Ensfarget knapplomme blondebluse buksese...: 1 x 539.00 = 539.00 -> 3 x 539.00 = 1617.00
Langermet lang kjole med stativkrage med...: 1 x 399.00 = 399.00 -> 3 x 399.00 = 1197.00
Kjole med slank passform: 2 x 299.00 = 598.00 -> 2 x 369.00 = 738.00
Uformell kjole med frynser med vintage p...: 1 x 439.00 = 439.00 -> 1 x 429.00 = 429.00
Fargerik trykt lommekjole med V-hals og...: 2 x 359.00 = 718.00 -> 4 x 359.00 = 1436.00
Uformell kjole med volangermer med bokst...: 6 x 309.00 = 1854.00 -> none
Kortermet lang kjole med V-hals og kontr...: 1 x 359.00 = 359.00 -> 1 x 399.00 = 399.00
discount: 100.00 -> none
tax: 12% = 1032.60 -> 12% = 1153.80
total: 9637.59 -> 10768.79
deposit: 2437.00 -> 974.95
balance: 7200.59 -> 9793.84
::::::::::
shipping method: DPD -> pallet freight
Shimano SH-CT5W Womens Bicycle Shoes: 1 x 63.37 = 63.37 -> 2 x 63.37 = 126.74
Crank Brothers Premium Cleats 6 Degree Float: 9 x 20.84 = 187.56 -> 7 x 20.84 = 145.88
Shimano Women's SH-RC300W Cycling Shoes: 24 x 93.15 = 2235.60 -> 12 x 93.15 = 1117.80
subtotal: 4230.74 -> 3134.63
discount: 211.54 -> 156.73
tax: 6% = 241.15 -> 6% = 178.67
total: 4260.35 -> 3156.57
::::::::::
REQUIRED WORK:
Pull every line containing the string "Shimano" out of the data above and copy it.

TASK RESPONSE:
Shimano SH-CT5W Womens Bicycle Shoes: 1 x 63.37 = 63.37 -> 2 x 63.37 = 126.74
Shimano Women's SH-RC300W Cycling Shoes: 24 x 93.15 = 2235.60 -> 12 x 93.15 = 1117.80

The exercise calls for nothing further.